+ de critères
 

 

Etudes Le changement climatique à l’étude

L’ONF développe de nombreux travaux d’observation, de recherche et d’expérimentation sur la question du changement climatique. Retour sur deux programmes phares de l’année 2015.

Illustration
© ONF

Un conservatoire génétique des arbres forestiers

Piloté par l'ONF en lien avec l'Inra, le Conservatoire génétique des arbres forestiers participe à l'effort de recherche pour évaluer l'impact de l'homme et notamment des pratiques sylvicoles sur les ressources génétiques des arbres forestiers.

Il assure également une activité de développement pour mieux prendre en compte la génétique des différentes essences dans la gestion courante des forêts publiques et proposer des alternatives dans le cadre du changement climatique. La problématique des "changements globaux" traverse l'ensemble des domaines de travail du département Recherche, développement et innovation de l'ONF (RDI).

Comment raisonner le choix des essences dans un environnement changeant ? Quelles sylvicultures concevoir pour renforcer la résistance des peuplements ou leur capacité de restauration ?

Face aux enjeux du réchauffement climatique, les équipes de l'ONF poursuivent en 2015 leur action en faveur de l'adaptation des forêts à travers notamment le projet Giono.
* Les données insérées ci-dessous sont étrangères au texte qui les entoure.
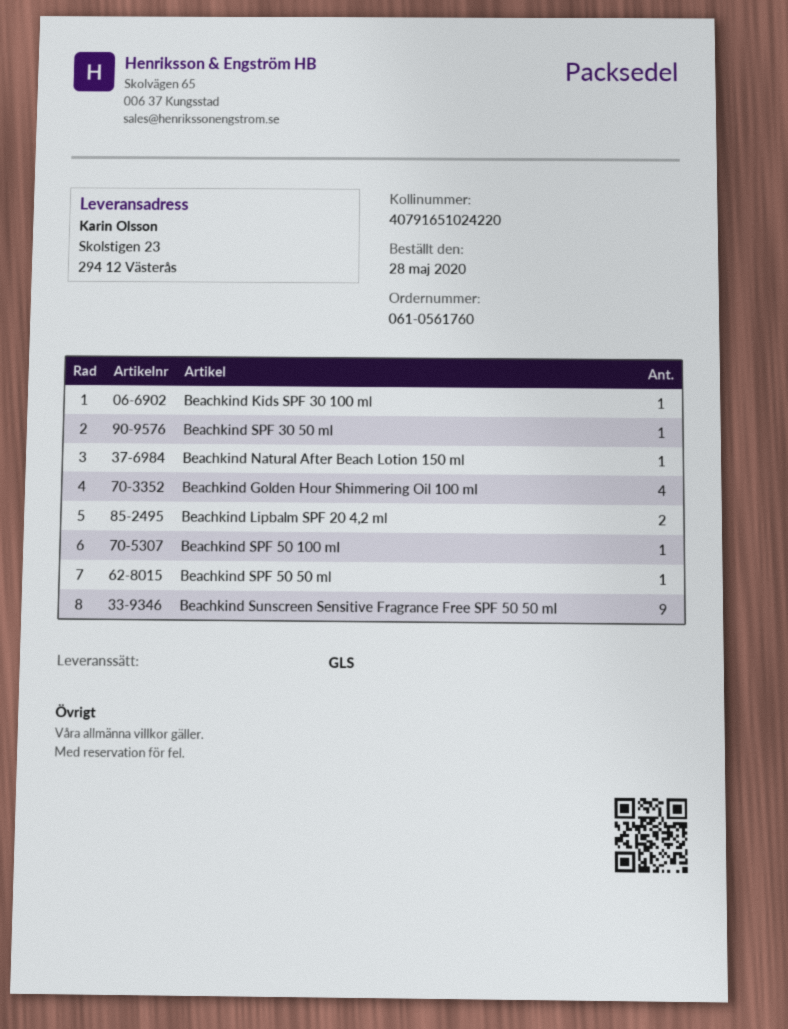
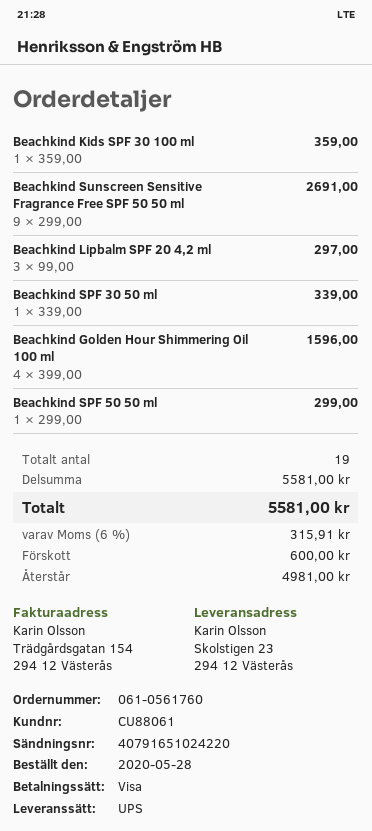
shipping method: GLS -> UPS
Beachkind Natural After Beach Lotion 150 ml: 1 -> none
Beachkind Lipbalm SPF 20 4,2 ml: 2 -> 3
Beachkind SPF 50 100 ml: 1 -> none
L'objectif : miser sur la diversité génétique des arbres en allant rechercher non pas de nouvelles essences, mais de nouvelles provenances déjà adaptées à des conditions plus chaudes et plus sèches.

Migration assistée des espèces

"Les hêtres se trouvent dans de nombreux territoires, explique Brigitte Musch, responsable du Conservatoire génétique des arbres forestiers à l'ONF. Une augmentation de la température de deux degrés mènerait à une forte réduction de leur présence en 2030."

Sélectionner des arbres dans la zone sud de la France pour les faire migrer vers le nord du pays et enrichir ainsi génétiquement les "populations" locales... Tel est l'enjeu de ce programme Giono. En 2015, plus de 7.000 hêtres issus de graines récoltées sur les unités conservatoires de Chizé (Deux-Sèvres), les Colettes (Allier) et la Sainte-Baume (Var) ont été plantés en forêt de Verdun (Meuse).

Pour les forestiers, l'objectif sera de comparer leur survie et leur croissance, sur le long terme, à celles des essences locales. Plusieurs années seront nécessaires pour échantillonner le maximum de diversité génétique contenue dans ces populations "marginales". A terme, les résultats permettront de donner des conseils pour la "migration assistée" de peuplements méridionaux. "Afin d'évoluer vers une forêt mieux adaptée aux conditions climatiques futures, les plantations sont dimensionnées pour assurer une régénération croisée avec les peuplements locaux", indique Brigitte Musch.

L'évolution des écosystème observée par le réseau RENECOFOR

En parallèle, les observations sur le long terme des effets des changements globaux sur les forêts se poursuivent.

Grâce au réseau RENECOFOR, en place depuis 1992, l'ONF suit de nombreux paramètres clés du fonctionnement des écosystèmes sur un ensemble de 102 placettes permanentes représentant les grands types de forêts de production en France métropolitaine.

Parmi de nombreux résultats, plusieurs tendances remarquables et significatives d'évolution des sols sur un laps de quinze ans ont été mises en évidence. « Les enjeux sont de taille vis-à-vis de la fertilité, mais aussi vis-à-vis du bilan carbone des forêts. Bien que les sols forestiers contiennent plus de carbone organique que la biomasse des arbres, la dynamique de ce réservoir reste méconnue », témoigne Manuel Nicolas, responsable national du réseau RENECOFOR.

Des prélèvements ont ainsi été répétés de manière comparable sur les 102 placettes lors de deux campagnes menées en 1993-1995 puis en 2007- 2012. Les analyses révèlent une nette hausse des stocks de carbone organique des sols. « Cette dynamique de stockage ne peut s'expliquer par une augmentation des apports de litière. En revanche, elle pourrait être due à un ralentissement de la décomposition des matières organiques, sous l'effet notamment de la diminution de leur teneur en azote », poursuit Manuel Nicolas.

Ces résultats, associés aux autres paramètres suivis sur les mêmes sites (croissance des arbres, apports de litière, flux de nutriments...), sont des données pour tester et améliorer les modèles de recherche, et ainsi mieux comprendre et prévoir la séquestration de carbone par les forêts.